Task directions:
Print, from the listing below, the lines starting at the line containing "subtotal: 65.00 -> 63.00" and ending at the line containing "total: 81.93 -> 63.00", exactly as they stand, and print nothing else.
━━━
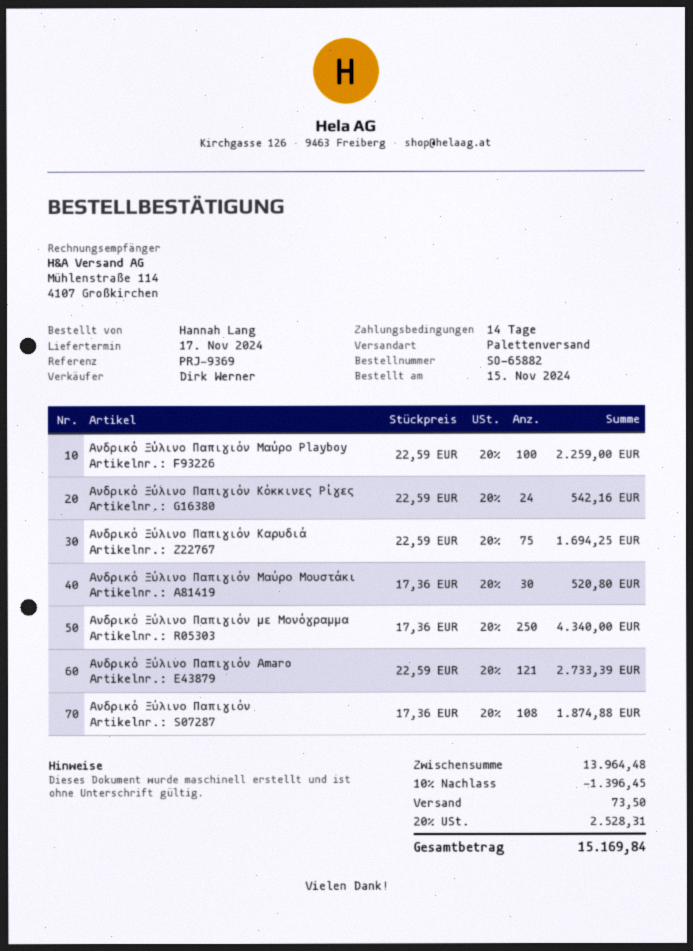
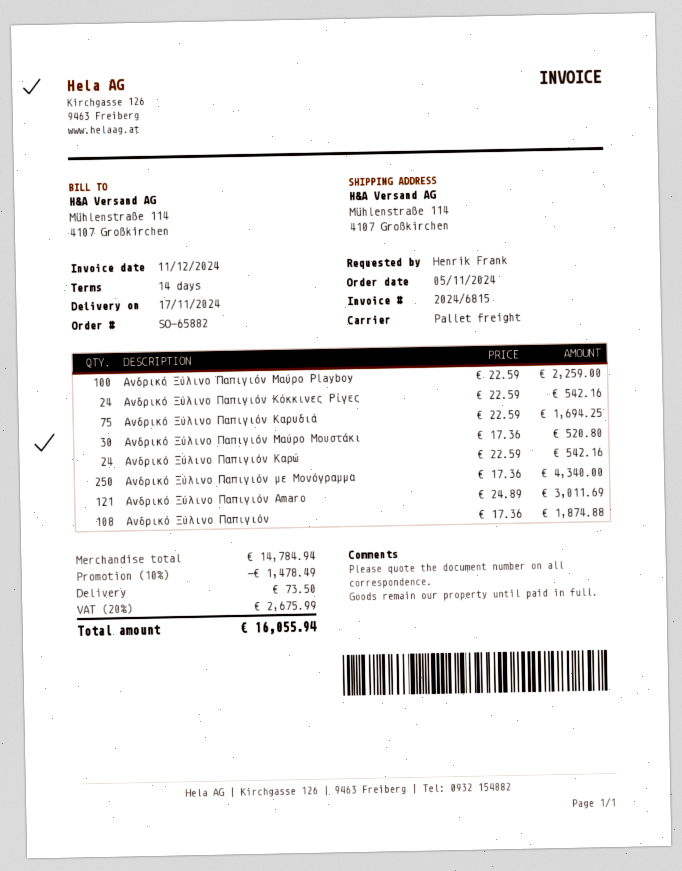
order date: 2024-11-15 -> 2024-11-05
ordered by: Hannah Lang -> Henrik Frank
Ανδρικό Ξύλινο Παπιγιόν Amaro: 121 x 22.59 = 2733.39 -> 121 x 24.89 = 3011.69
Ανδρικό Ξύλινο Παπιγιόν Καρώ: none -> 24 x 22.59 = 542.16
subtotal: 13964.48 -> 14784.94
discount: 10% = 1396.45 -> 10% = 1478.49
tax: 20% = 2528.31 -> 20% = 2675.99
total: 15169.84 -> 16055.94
━━━
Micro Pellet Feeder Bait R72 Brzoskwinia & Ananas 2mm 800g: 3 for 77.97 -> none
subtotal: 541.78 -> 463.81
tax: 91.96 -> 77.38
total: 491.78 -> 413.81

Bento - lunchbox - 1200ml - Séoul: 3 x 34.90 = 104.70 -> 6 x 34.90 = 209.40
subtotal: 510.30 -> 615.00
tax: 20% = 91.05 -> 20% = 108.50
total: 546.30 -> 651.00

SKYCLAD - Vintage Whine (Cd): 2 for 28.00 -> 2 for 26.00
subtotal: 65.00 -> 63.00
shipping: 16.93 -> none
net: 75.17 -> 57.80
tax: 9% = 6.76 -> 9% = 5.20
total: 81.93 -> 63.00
━━━
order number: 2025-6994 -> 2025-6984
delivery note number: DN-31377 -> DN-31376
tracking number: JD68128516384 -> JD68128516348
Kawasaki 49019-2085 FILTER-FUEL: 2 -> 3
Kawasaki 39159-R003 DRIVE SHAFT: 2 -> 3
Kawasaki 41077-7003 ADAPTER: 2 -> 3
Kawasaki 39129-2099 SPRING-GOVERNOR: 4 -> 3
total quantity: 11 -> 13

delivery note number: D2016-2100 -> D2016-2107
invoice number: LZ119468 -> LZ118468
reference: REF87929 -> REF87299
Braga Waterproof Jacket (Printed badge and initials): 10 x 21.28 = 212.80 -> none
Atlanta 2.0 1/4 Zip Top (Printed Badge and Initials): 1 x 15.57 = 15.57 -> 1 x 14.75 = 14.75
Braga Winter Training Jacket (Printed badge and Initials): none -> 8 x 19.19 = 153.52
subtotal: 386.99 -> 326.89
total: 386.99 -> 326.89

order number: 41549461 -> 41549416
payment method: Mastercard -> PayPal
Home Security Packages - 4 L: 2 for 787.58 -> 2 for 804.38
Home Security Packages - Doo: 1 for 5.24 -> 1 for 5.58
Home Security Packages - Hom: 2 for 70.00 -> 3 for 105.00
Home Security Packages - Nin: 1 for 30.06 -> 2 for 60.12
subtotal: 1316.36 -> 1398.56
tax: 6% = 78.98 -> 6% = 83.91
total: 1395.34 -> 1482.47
━━━
Output for this task:
subtotal: 65.00 -> 63.00
shipping: 16.93 -> none
net: 75.17 -> 57.80
tax: 9% = 6.76 -> 9% = 5.20
total: 81.93 -> 63.00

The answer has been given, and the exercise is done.